Cerebral Palsy Lawyer Leon Walsh discusses a surgery for cerebral palsy – and twins who recently had this spinal surgery, which is called Selective Dorsal Rhizotomy (SDR).
Meghan and Katelyn Rogers are six year-old twins who were diagnosed with cerebral palsy shortly after birth. They have spastic cerebral palsy, a neurological disorder that affects motor skills, movements and muscle tone. The twins do everything together – they share clothes, play the same games and motivate each other during physical therapy and other treatments for their cerebral palsy. This week, both Meghan and Katelyn underwent a surgery to help their muscles work better. The surgery is called selective dorsal rhizotomy (SDR). The twins are currently recovering together at Shriners Hospital in Montreal.
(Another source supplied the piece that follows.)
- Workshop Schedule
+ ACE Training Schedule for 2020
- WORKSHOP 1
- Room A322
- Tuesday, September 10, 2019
Meghan and Katelyn have been asking their parents a lot of questions about the SDR. Since the surgery, the children have lost a lot of function and motor skills, and they will have to re-learn basic functions such as crawling, rolling over and walking. Recovery from the surgery could take years. This is because during the surgery, the nerve branches that were abnormal were cut, leaving only the “normal” nerve branches intact and eliminating the nerve branches that had been causing the high muscle tone (spasticity).
Since the surgery, Meghan and Katelyn have been doing physical and occupational therapy, which is essential in order to obtain the maximum benefits of SDR. The twins are already up and getting around with the help of walker. They will need to stay in the hospital for about 2 more weeks. Once home, they will do physical therapy at least 3 times a week.
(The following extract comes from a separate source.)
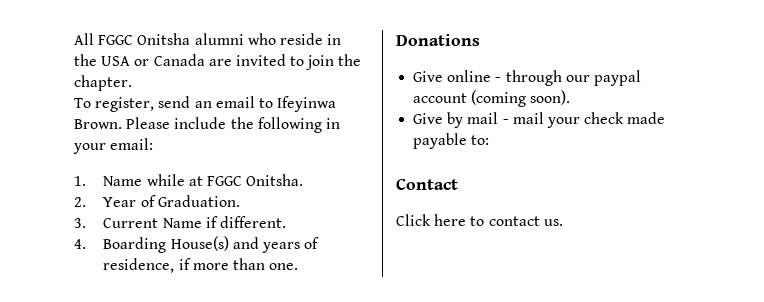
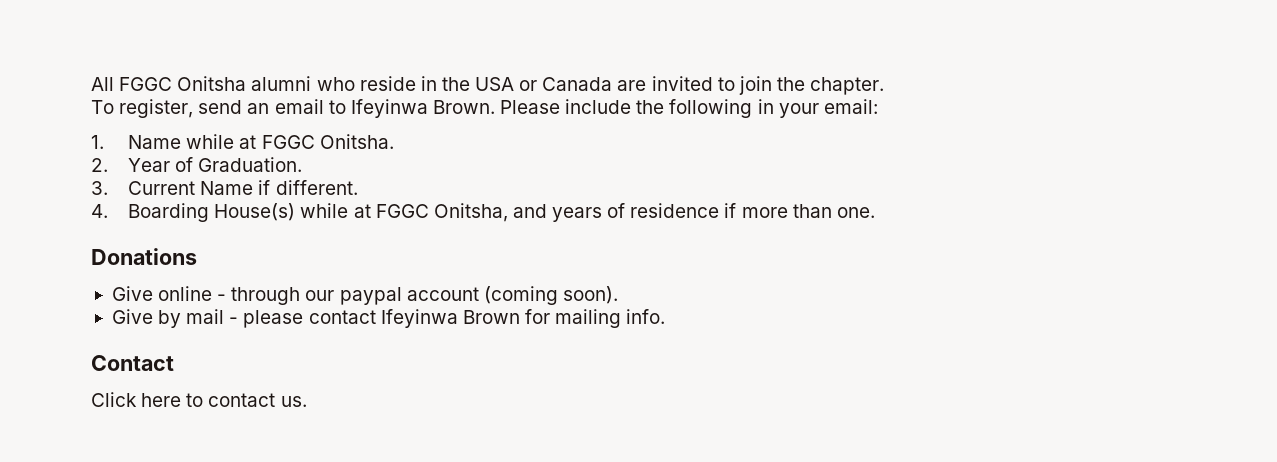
- 4. Boarding House(s) and years of residence, if more than one.
+ 4. Boarding House(s) while at FGGC Onitsha, and years of residence if more than one.
- Give by mail - mail your check made payable to:
+ Give by mail - please contact Ifeyinwa Brown for mailing info.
SELECTIVE DORSAL RHIZOTOMY (SDR) AS A TREATMENT FOR SPASTIC CEREBRAL PALSY
Cerebral palsy (CP) is a neurological condition that occurs when a baby or very young child experiences brain damage to the parts of the brain that control movement, balance and posture. Spastic cerebral palsy is the most common type of CP, and children with this condition have muscles that are constantly stiff (spastic).
Selective dorsal rhizotomy (SDR) is a surgery that selectively destroys malfunctioning nerve roots in the spinal cord. During SDR, the lower vertebrae are opened to expose the spinal cord, which contains neurons of the central nervous system. (These neurons (bundles of nerve fibers) relay messages between the brain and different areas of the body.) Electrical stimulation is used to identify and sub-divide sensory and motor nerves. This procedure continues until the specific nerves and nerve roots affecting the spastic muscles are identified and cut. Due to the size of the nerves and rootlets, this is a very precise procedure, and surgery can last many hours.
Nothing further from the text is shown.